====== Extracted entries

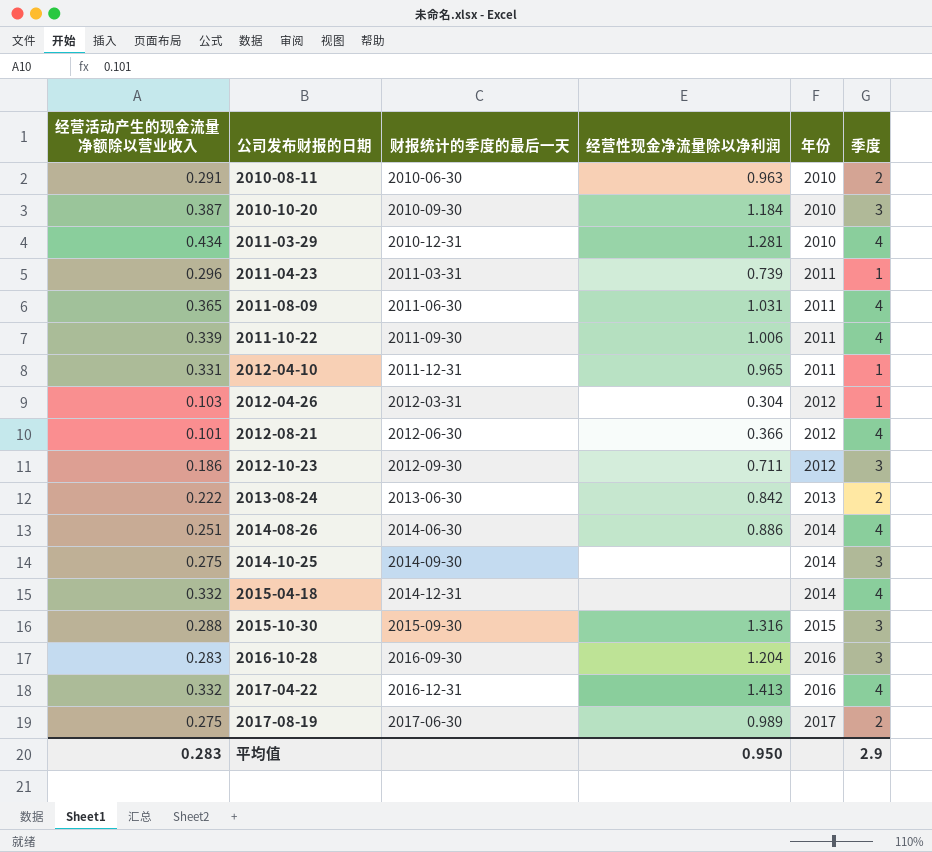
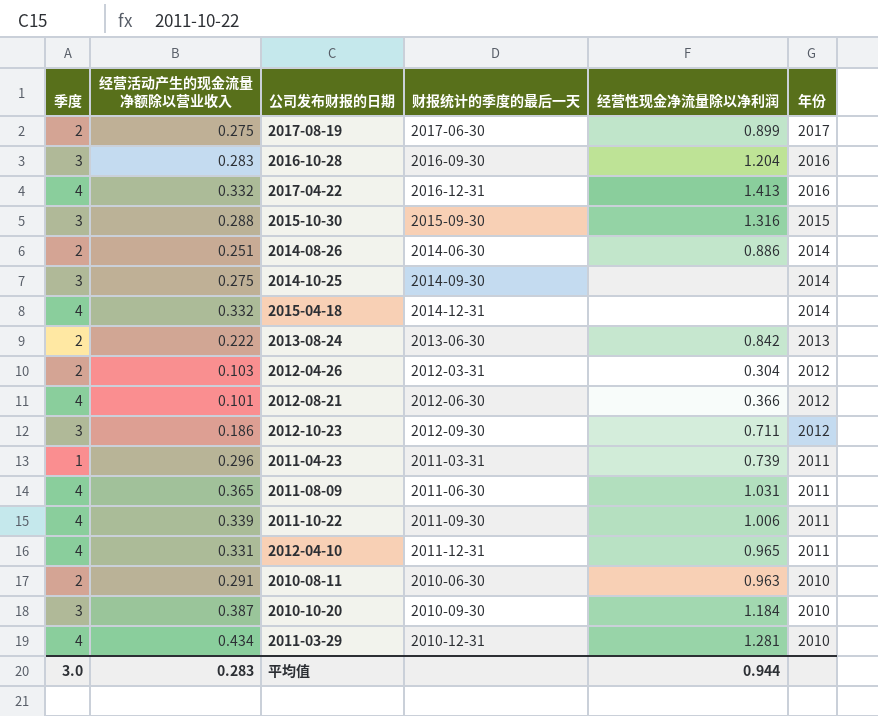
row order: 公司发布财报的日期 ascending -> 年份 descending
column 季度 | position: 6 -> 1
2017-08-19 | 经营性现金净流量除以净利润: 0.989 -> 0.899
2014-08-26 | 季度: 4 -> 2
2012-04-26 | 季度: 1 -> 2
2012-04-10 | 季度: 1 -> 4
平均值 | 季度: 2.9 -> 3.0
平均值 | 经营性现金净流量除以净利润: 0.950 -> 0.944

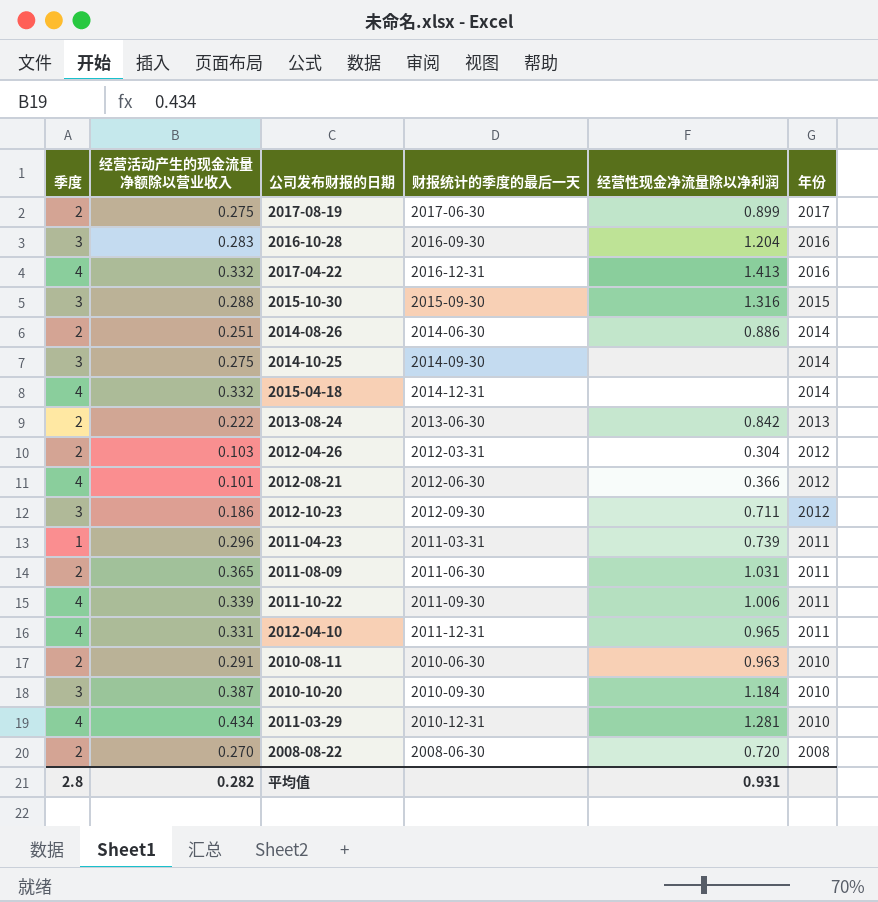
2011-08-09 | 季度: 4 -> 2
row 2008-08-22: none -> 2 | 0.270 | 2008-06-30 | 0.720 | 2008
平均值 | 季度: 3.0 -> 2.8
平均值 | 经营活动产生的现金流量净额除以营业收入: 0.283 -> 0.282
平均值 | 经营性现金净流量除以净利润: 0.944 -> 0.931

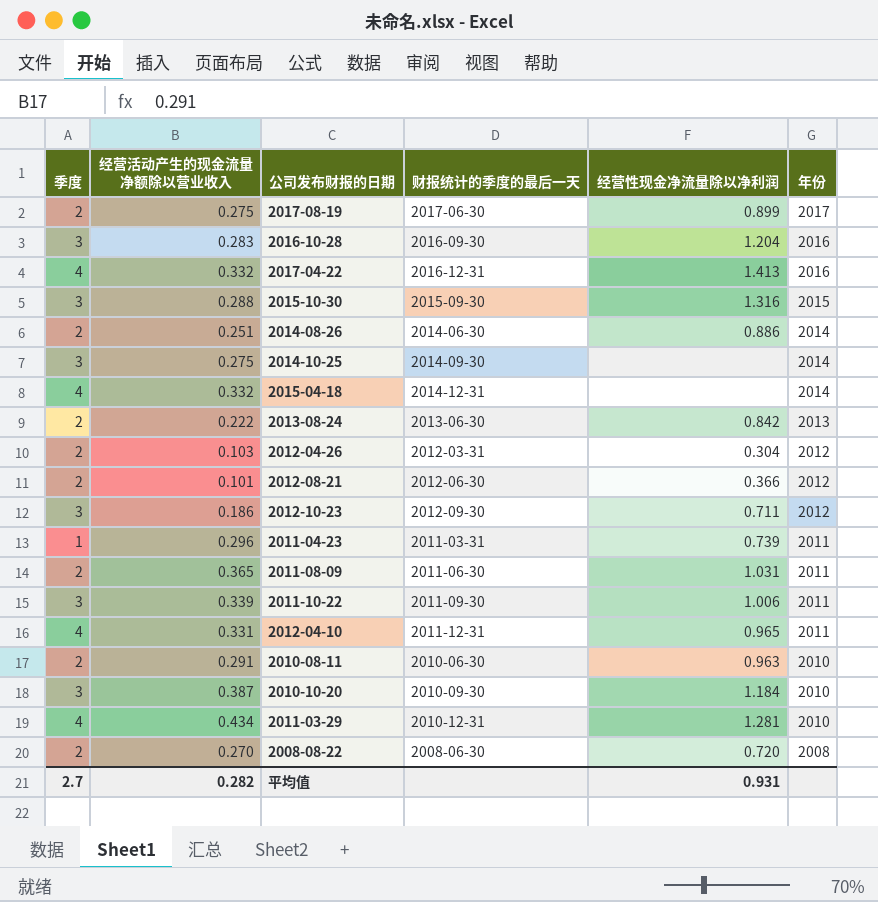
2012-08-21 | 季度: 4 -> 2
2011-10-22 | 季度: 4 -> 3
平均值 | 季度: 2.8 -> 2.7

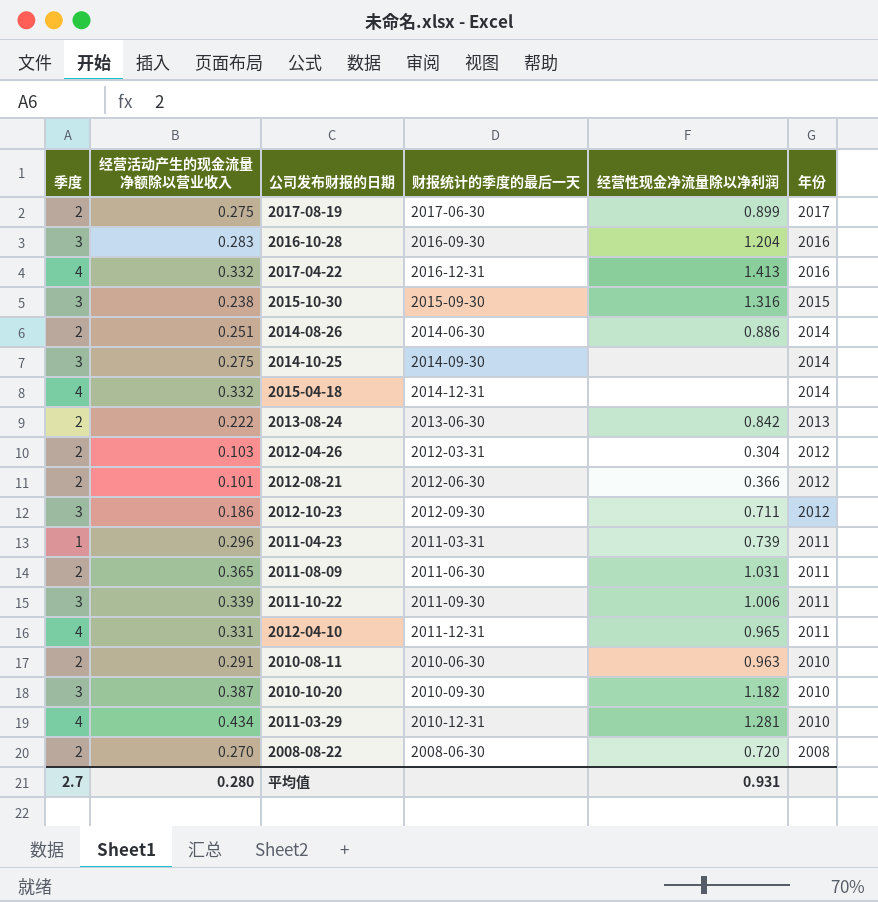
2015-10-30 | 经营活动产生的现金流量净额除以营业收入: 0.288 -> 0.238
2010-10-20 | 经营性现金净流量除以净利润: 1.184 -> 1.182
平均值 | 经营活动产生的现金流量净额除以营业收入: 0.282 -> 0.280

============

# [Task requirements]
Look above for the line containing "2010-10-20 | 经营性现金净流量除以净利润: 1.184 -> 1.182". Return it and each line after it exactly, through the last line, and nothing more.

# [Response to the task]
2010-10-20 | 经营性现金净流量除以净利润: 1.184 -> 1.182
平均值 | 经营活动产生的现金流量净额除以营业收入: 0.282 -> 0.280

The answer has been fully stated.